## WHAT TO PRODUCE
Using the listing below, please print exactly the lines from the one with "shape ρ for" through the one with "text: 7.401 ->". Leave out every picture.

## DATA SHOWN
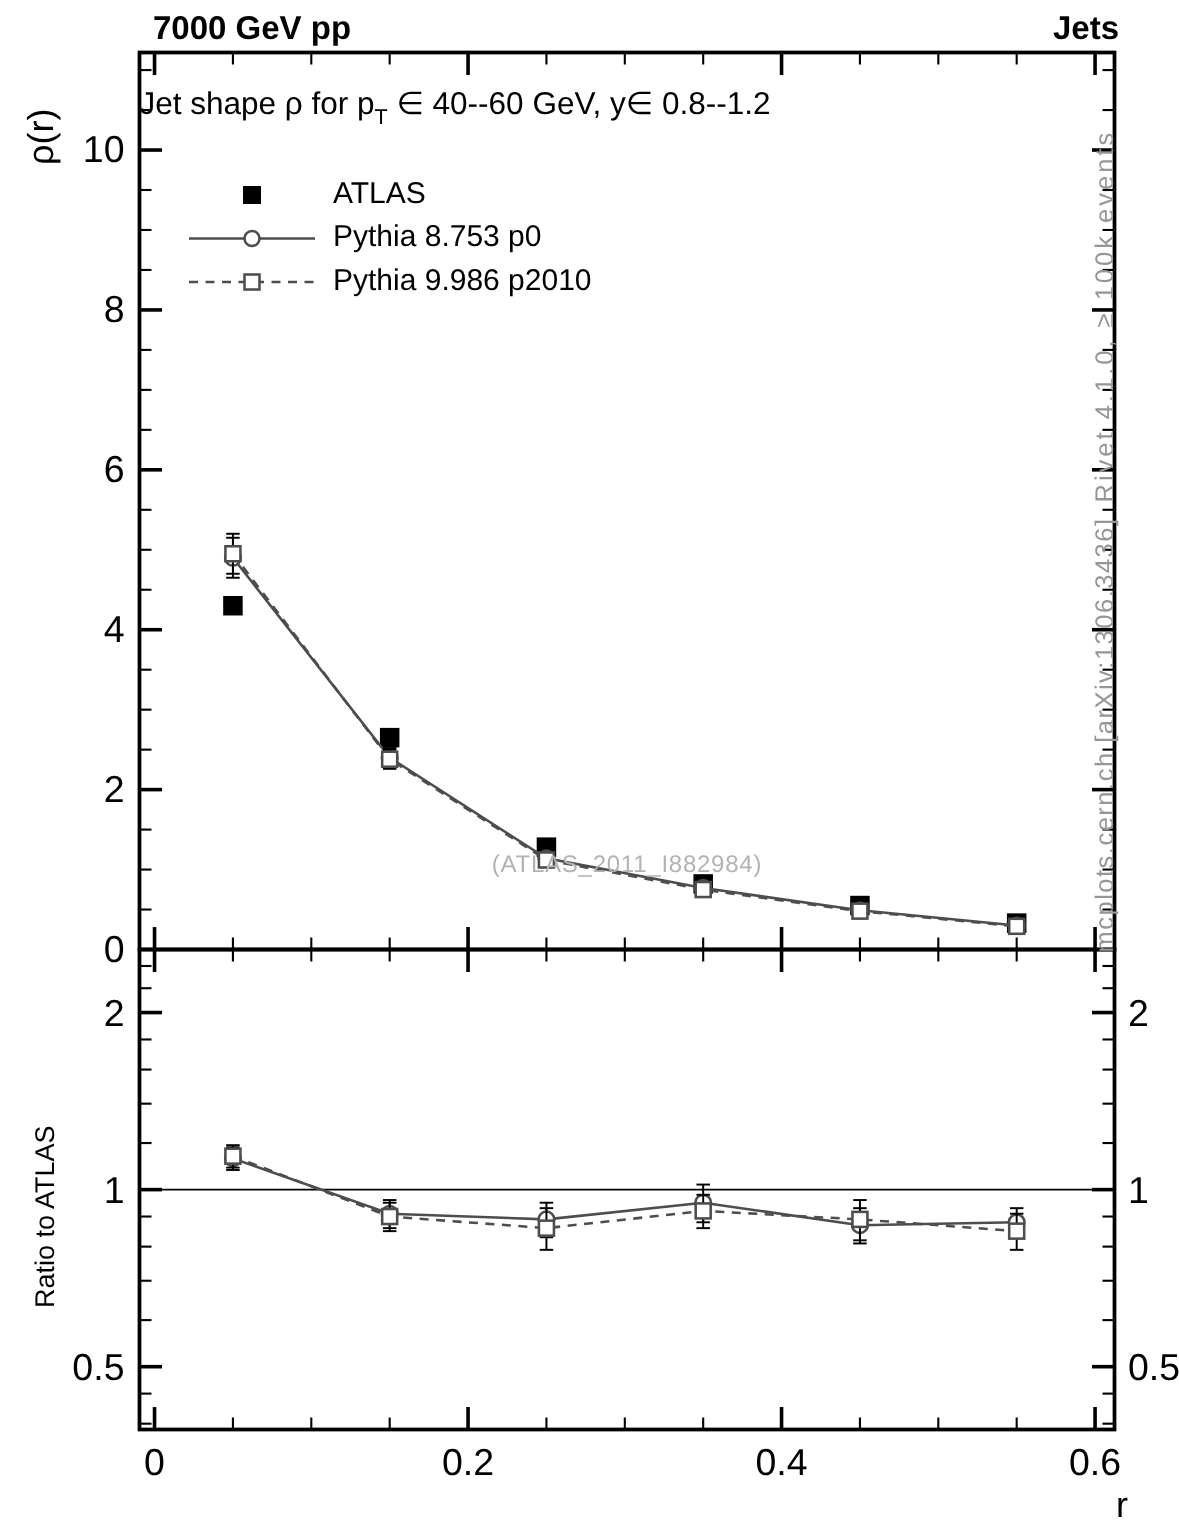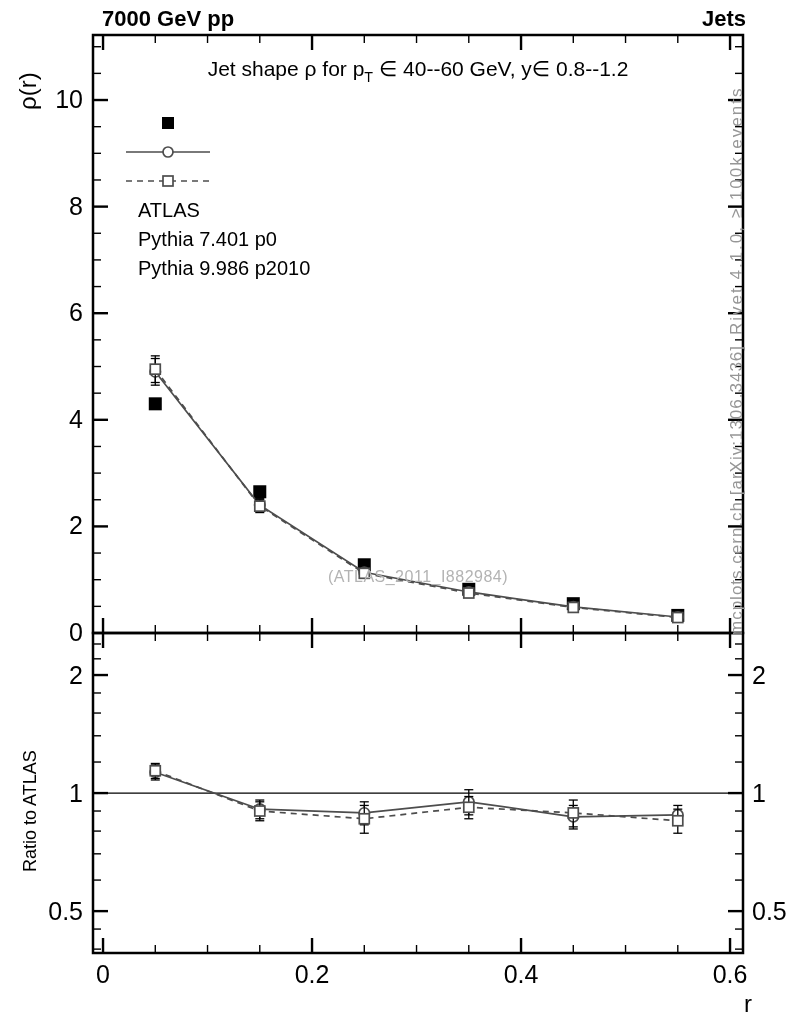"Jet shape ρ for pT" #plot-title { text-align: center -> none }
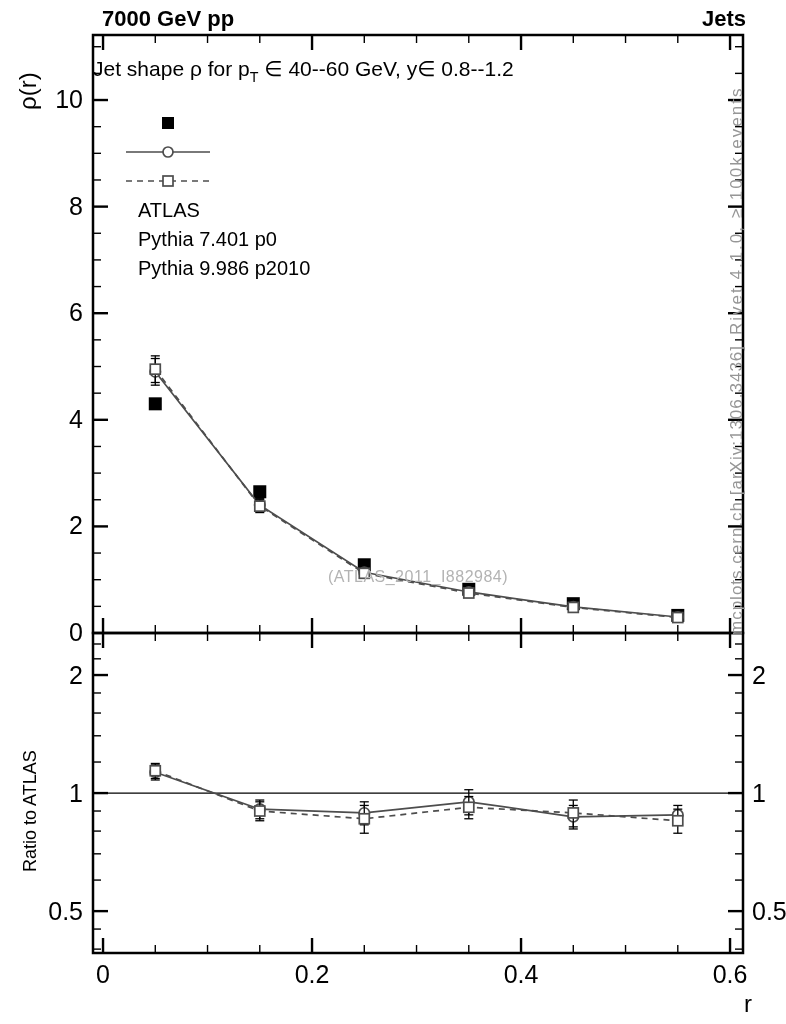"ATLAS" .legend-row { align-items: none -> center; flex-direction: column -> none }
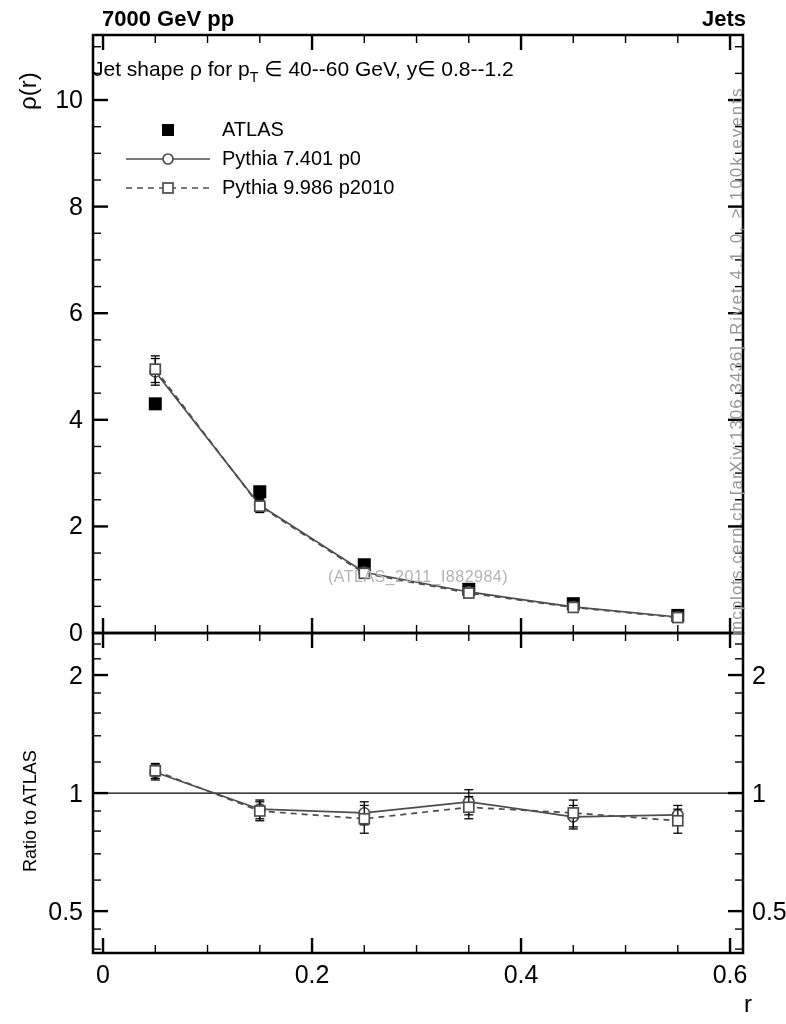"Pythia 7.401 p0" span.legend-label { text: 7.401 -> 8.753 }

==

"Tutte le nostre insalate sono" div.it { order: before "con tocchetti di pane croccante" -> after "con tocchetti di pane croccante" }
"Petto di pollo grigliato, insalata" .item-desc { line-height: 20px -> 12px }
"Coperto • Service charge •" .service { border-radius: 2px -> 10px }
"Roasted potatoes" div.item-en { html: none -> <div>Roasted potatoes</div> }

---

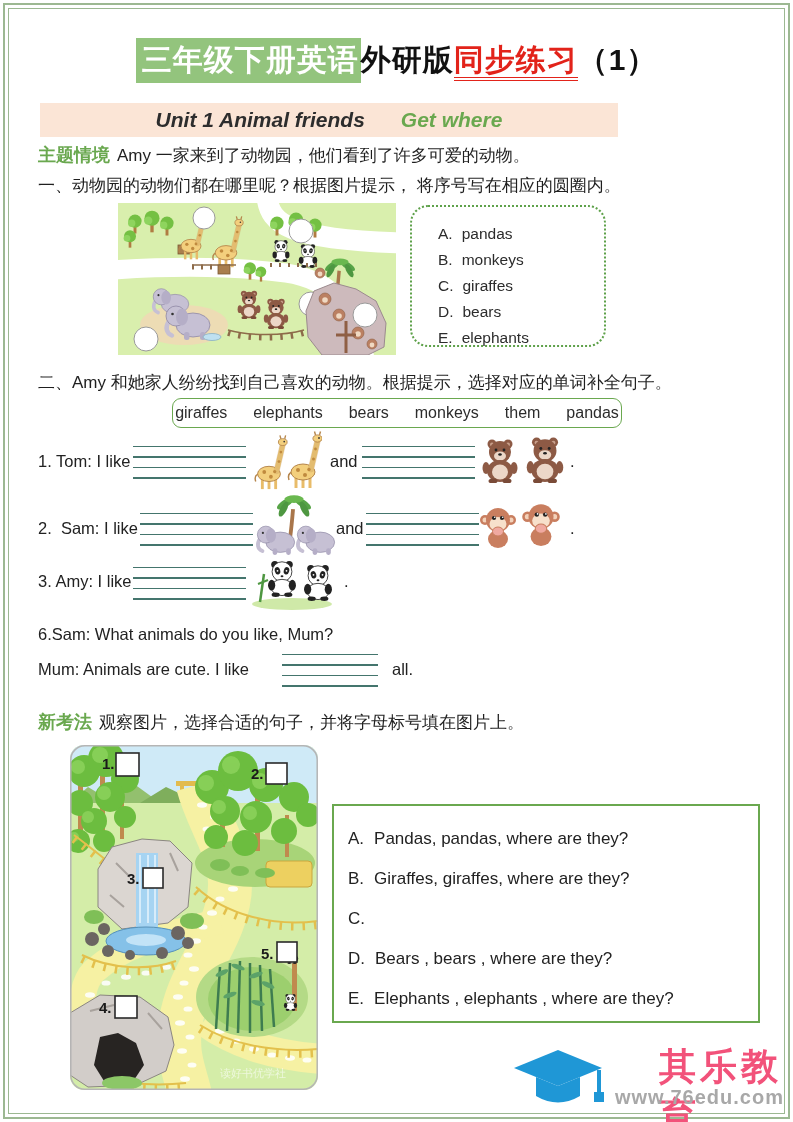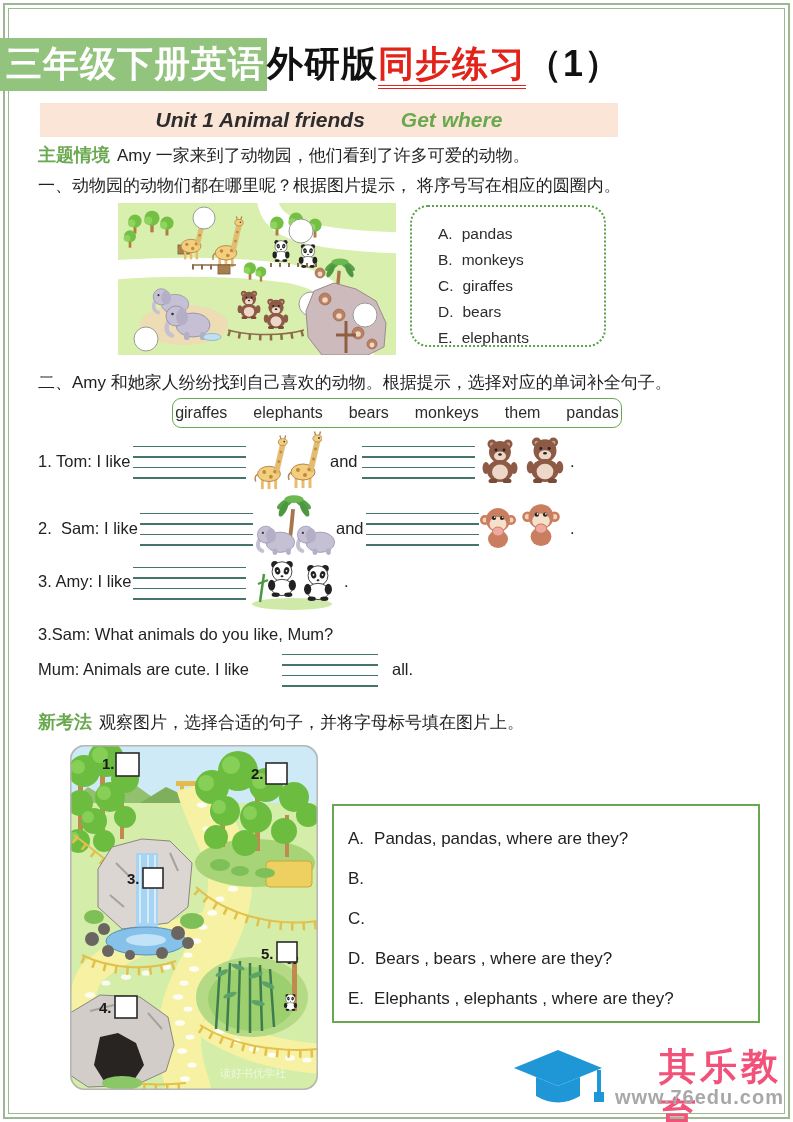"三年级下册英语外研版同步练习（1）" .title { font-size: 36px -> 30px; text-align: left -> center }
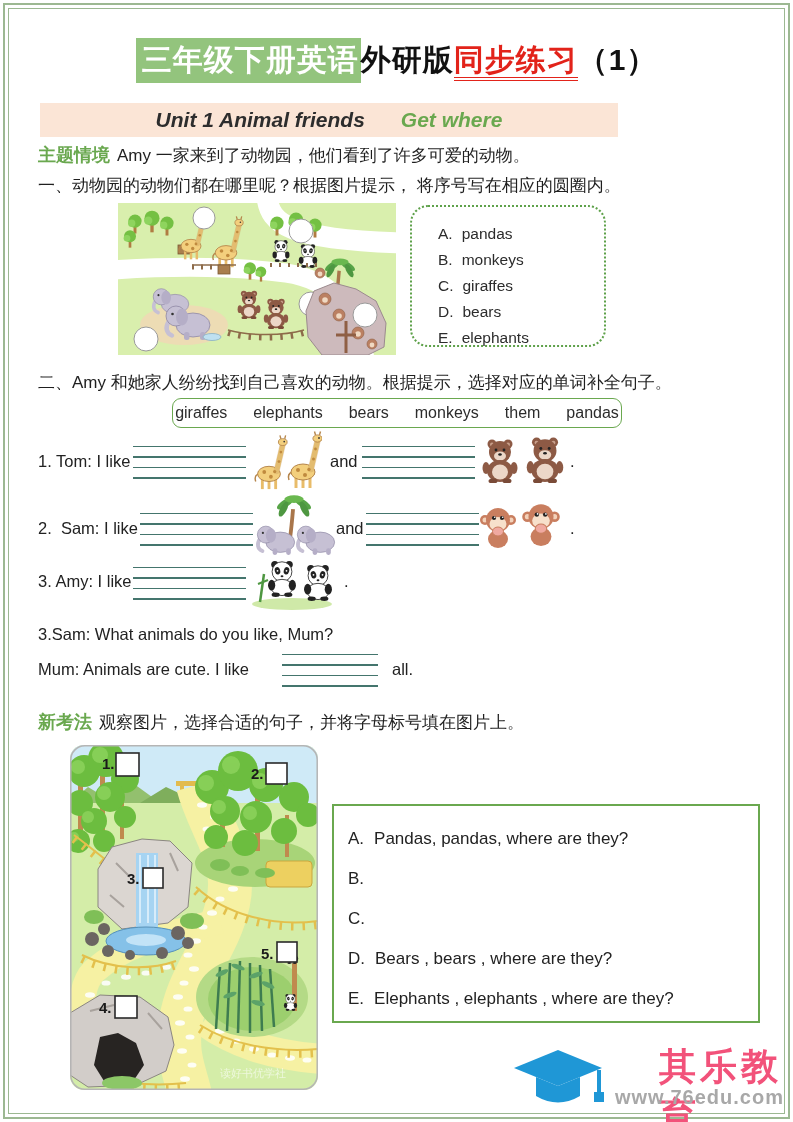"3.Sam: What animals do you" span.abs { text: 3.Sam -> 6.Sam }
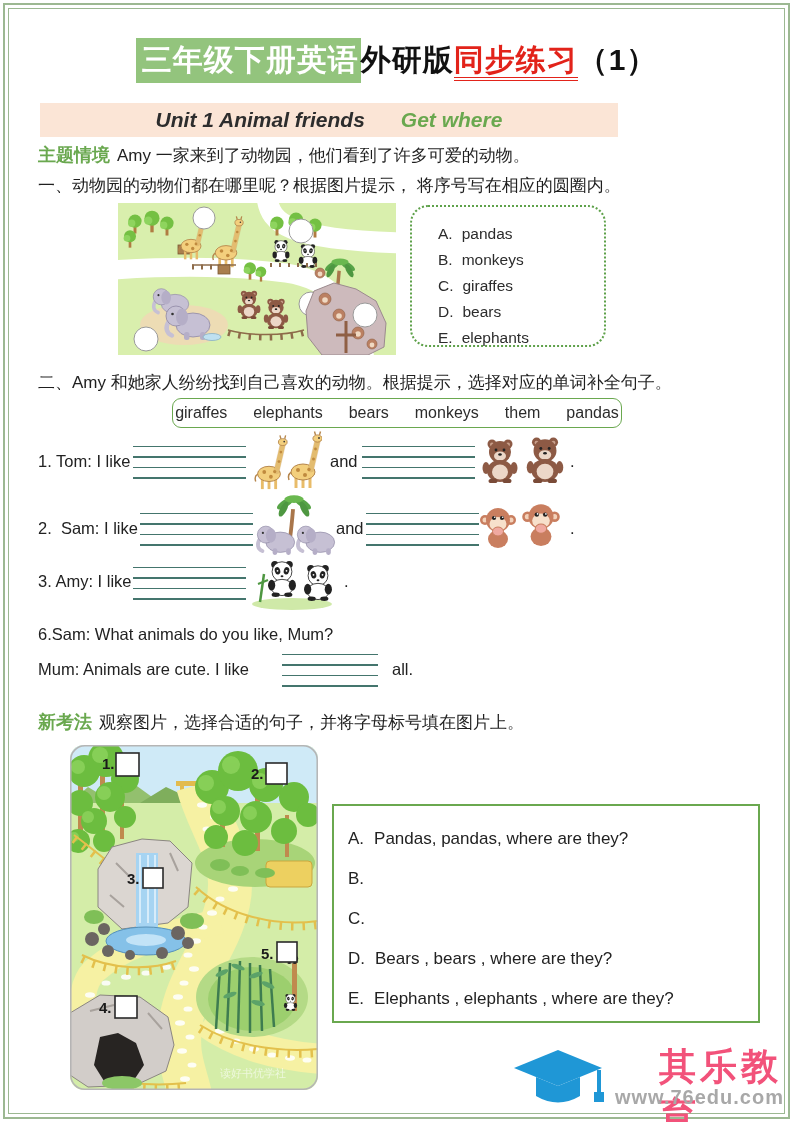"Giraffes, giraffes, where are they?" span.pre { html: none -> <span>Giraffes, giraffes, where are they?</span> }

## YOUR RESPONSE
"Jet shape ρ for pT" #plot-title { text-align: center -> none }
"ATLAS" .legend-row { align-items: none -> center; flex-direction: column -> none }
"Pythia 7.401 p0" span.legend-label { text: 7.401 -> 8.753 }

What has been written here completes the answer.